Eelamanders

Unexpected Survivors Reappear in the Hothouse 

Eelsnakes are a truly ancient lineage which arose very early on Serina. Initially, this group was a major innovation: one of the first ray-finned fishes to adapt to live at least part-time on land. These swordtails did so in a very different way from the guppy-descended tribbits, and they became elongated animals which both swam in an undulating manner and slithered over the ground on their bellies, thus their names. As Serina became an older world, and many animals around them became virtually unrecognizable, the eelsnakes remained little changed. Their niche worked well, and few had reason to try new shapes. By the ice age, the massive river dragon was the most charismatic species, and in the hothouse that followed its descendants remained among the most successful and certainly most visible in most habitats. But the river dragon (turned sea dragon) wasn't alone among the eelsnakes in surviving the great thaw. Initially all but hidden from sight, scrounging in leaf litter and mud in that icy wasteland, was the extraordinarily cold-hardy firebellied fangworm

When the world warmed suddenly at the start of the hothouse, fangworms were ironically not well-adapted to take advantage. They were so well adapted to the boreal climate that they were now prone to overheat, and for the most part, they immediately sought refuge in cooler underground environments throughout the start of this period, becoming cryptic and very little seen. Only now, ten million years later, have a few representatives of this lineage begun to trickle back out of the dark and experiment in new ways of life in a dramatically altered world. One of the easiest ways for a burrowing animal to venture out from its familiar habitat is to enter the water - it often floods below ground, especially in this climate, and the same movements are usually useful both to move in tunnels and to swim through the water. So it is not too surprising that the first large, non-fossorial fangworms of the hothouse became sea creatures - secondarily so, after hundreds of millions of years, just as the sea dragons did. 

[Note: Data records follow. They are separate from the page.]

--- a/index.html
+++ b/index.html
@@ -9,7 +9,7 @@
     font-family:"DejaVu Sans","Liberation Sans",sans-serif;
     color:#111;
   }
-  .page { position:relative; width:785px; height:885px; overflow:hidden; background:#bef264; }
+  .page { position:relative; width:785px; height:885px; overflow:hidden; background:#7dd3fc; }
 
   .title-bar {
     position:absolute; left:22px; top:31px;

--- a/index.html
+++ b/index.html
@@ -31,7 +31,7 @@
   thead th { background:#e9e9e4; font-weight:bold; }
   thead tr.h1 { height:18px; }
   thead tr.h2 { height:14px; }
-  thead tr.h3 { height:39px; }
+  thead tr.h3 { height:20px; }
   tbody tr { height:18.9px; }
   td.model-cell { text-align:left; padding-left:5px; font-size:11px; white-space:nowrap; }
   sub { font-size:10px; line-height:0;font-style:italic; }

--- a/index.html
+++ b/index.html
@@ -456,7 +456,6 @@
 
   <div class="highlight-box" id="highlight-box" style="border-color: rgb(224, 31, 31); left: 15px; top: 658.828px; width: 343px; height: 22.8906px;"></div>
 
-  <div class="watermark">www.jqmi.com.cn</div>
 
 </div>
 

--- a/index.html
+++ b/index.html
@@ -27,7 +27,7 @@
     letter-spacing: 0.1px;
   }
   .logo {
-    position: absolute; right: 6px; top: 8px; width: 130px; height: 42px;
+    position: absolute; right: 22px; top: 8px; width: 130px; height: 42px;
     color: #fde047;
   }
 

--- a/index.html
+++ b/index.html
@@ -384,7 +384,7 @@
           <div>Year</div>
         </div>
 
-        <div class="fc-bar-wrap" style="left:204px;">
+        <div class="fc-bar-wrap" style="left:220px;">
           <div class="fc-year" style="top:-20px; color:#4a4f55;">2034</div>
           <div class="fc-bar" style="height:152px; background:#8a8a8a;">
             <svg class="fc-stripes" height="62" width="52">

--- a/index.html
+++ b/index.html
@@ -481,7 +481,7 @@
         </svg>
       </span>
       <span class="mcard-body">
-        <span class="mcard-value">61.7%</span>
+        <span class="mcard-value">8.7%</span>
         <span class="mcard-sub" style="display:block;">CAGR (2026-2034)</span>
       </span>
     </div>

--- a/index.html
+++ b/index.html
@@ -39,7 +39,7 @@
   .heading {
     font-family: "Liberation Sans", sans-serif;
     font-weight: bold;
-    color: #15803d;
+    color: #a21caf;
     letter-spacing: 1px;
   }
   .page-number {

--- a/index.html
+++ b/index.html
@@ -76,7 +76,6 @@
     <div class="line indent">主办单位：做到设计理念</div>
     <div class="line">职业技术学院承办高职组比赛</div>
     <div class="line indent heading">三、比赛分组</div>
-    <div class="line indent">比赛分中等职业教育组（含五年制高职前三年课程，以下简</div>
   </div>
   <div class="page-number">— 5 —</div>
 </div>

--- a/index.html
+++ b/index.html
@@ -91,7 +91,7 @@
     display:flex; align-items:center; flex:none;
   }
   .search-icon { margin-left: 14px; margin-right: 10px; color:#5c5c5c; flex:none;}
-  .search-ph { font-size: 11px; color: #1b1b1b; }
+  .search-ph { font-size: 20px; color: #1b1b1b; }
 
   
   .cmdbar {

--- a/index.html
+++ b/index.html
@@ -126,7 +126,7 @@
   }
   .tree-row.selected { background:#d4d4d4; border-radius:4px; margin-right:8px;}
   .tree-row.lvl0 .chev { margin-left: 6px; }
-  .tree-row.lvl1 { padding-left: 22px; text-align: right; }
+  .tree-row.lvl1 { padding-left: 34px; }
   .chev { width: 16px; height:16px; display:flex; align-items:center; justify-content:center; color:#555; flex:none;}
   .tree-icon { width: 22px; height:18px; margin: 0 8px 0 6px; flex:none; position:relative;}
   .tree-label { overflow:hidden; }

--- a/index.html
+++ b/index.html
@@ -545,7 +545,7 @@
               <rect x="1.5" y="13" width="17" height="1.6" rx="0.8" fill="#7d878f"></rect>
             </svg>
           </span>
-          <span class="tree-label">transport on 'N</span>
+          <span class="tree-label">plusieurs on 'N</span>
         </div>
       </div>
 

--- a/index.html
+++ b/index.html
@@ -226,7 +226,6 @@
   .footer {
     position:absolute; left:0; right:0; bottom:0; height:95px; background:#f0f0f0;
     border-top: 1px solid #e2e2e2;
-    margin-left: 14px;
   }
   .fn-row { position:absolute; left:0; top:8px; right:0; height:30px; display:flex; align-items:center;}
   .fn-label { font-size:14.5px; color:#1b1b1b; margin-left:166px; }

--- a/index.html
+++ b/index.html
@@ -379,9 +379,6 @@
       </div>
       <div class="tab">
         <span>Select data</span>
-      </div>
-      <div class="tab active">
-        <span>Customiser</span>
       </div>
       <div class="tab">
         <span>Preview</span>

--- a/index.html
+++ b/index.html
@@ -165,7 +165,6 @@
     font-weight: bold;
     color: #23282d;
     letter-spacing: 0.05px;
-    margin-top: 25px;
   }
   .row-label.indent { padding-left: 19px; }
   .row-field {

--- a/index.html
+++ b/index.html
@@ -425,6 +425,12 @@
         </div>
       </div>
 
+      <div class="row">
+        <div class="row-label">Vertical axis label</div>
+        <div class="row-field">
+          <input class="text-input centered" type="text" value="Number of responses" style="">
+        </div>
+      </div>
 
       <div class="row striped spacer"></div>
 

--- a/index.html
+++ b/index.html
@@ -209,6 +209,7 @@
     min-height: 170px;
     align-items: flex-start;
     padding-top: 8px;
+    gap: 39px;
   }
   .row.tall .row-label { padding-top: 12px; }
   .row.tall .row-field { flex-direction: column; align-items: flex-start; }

The marine fangworms are now known as eelamanders. These descendants of the strikeneck fangworm retain a simple, serpentine shape; the only major differences from their ice age ancestors is the quick adaptation of a paddle-like tail, a lack of differentiated "fingers" on their pelvic fins, and an unusually elongated "neck", with many vertebrae sitting between these fins and the skull. The neck of the eelamanders evolved in their burrowing ancestor, perhaps benefiting it as it hunted small prey in narrow tunnels. Now it makes up almost a third of the body length - when it is extended, at least. This neck is remarkable for its ability to contract by nearly half its length when necessary, improving its swimming speed, as the vertebrae are connected by stretchy ligaments, and there are no organs in this portion of the body. Then, as the animal feeds - usually in rocky reef areas - the neck elongates and strikes down into narrow crevices, mainly in pursuit of small fish. Like land fangworms, eelamanders remain highly venomous, relying on the potency of their bite to paralyze their prey immediately and so prevent it from escaping out of reach deeper into the reef after being bitten.

Like some sea dragons, female eelamanders are excellent parents. Up to twenty-five young are born alive in a litter, and instinctively shoal tightly against each other and their mother. She defends them from predators, her own varied, often garishly colorful markings advertising her deadly bite. Though the adult of each eelamander species has its own distinct pattern, nearly all of the babies resemble each other with black and white bands, a sort of disruptive camouflage that blends them all together into one indiscernible shape as they school together, keeping predators from singling one out of the group. Young remain with their mother for around two months, until their stripes fade and adult colors develop along with their venom. Until that time, they rely on their mother for food, which is provided indirectly in the form of small flesh chunks tossed off her own kills as she shakes them around in her jaws to dismember them into pieces small enough for herself to gobble up.